The Multiverse According to Ben: What does Google’s tensorflow mean for AI?

Google’s release of their tensorflow machine learning library has attracted a lot of attention recently. Like everyone else in the field I’ve felt moved to take a look.

(Microsoft's recent release of an open source distributed machine learning toolkit is also interesting. But that would be another story; here I'll restrict myself to tensorflow...)

tensorflow as a Deep Machine Learning Toolkit

Folks familiar with tools for deep learning based machine vision will quickly see that the
tensorflow neural net library is fairly similar to in concept to the Theano/pylearn2 library from Yoshua Bengio’s team at U. Montreal. Its functionality is similar to Theano/pylearn2 and also to other modern deep ML toolkits like Caffe. However, it looks like it may combine the strengths of the different existing toolkits in a novel way — an elegant,simple to use architecture like Theano/pylearn2, combined with rapid execution like one gets with Caffe.

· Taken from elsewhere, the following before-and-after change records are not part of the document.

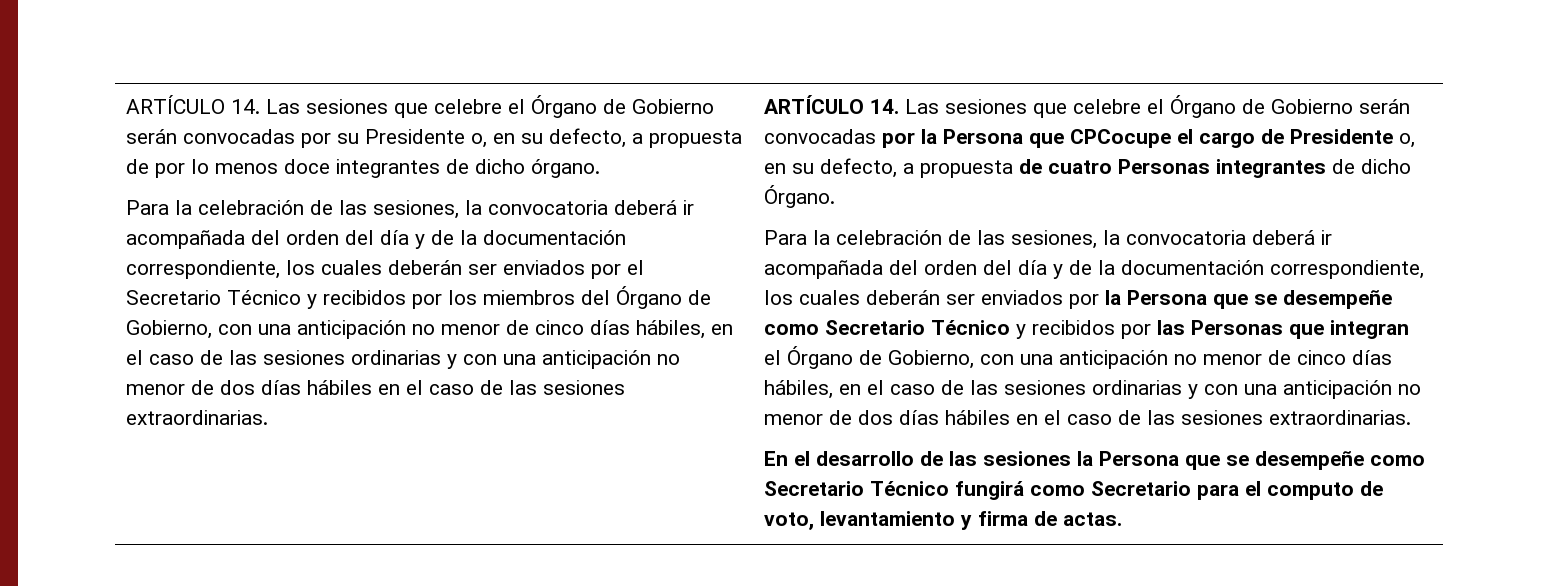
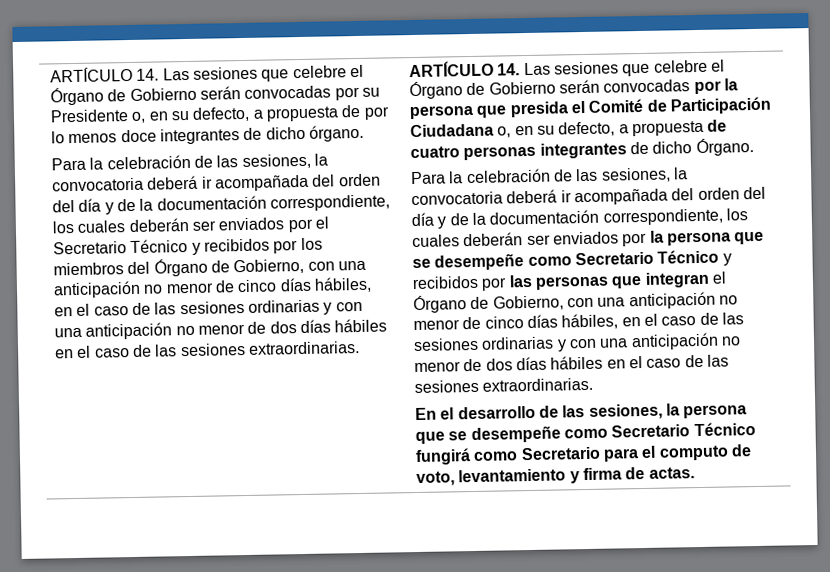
- ARTÍCULO 14. Las sesiones que celebre el Órgano de Gobierno serán convocadas por la Persona que CPCocupe el cargo de Presidente o, en su defecto, a propuesta de cuatro Personas integrantes de dicho Órgano.
+ ARTÍCULO 14. Las sesiones que celebre el Órgano de Gobierno serán convocadas por la persona que presida el Comité de Participación Ciudadana o, en su defecto, a propuesta de cuatro personas integrantes de dicho Órgano.
- Para la celebración de las sesiones, la convocatoria deberá ir acompañada del orden del día y de la documentación correspondiente, los cuales deberán ser enviados por la Persona que se desempeñe como Secretario Técnico y recibidos por las Personas que integran el Órgano de Gobierno, con una anticipación no menor de cinco días hábiles, en el caso de las sesiones ordinarias y con una anticipación no menor de dos días hábiles en el caso de las sesiones extraordinarias.
+ Para la celebración de las sesiones, la convocatoria deberá ir acompañada del orden del día y de la documentación correspondiente, los cuales deberán ser enviados por la persona que se desempeñe como Secretario Técnico y recibidos por las personas que integran el Órgano de Gobierno, con una anticipación no menor de cinco días hábiles, en el caso de las sesiones ordinarias y con una anticipación no menor de dos días hábiles en el caso de las sesiones extraordinarias.
- En el desarrollo de las sesiones la Persona que se desempeñe como Secretario Técnico fungirá como Secretario para el computo de voto, levantamiento y firma de actas.
+ En el desarrollo de las sesiones, la persona que se desempeñe como Secretario Técnico fungirá como Secretario para el computo de voto, levantamiento y firma de actas.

Tensorflow is an infrastructure and toolkit, intended so that one can build and run specific deep learning algorithms within it. The specific algorithms released with the toolkit initially are well-known and fairly limited. For instance, they give a 2D convolutional neural net but not a 3D one (though Facebook open-sourced a 3D CNN not long ago).

The currently released version of tensorflow runs on one machine only (though making efficient use of multiple processors). But it seems they may release a distributed version some time fairly soon

tensorflow as a Dataflow Framework

As well as a toolkit for implementing distributed deep learning algorithms, tensorflow is also — underneath — a fairly general framework for “dataflow”, for passing knowledge around among graphs. However, looked at as a dataflow architecture it has some fairly strict limitations, which emerge directly from its purpose as an infrastructure for current deep learning neural net algorithms.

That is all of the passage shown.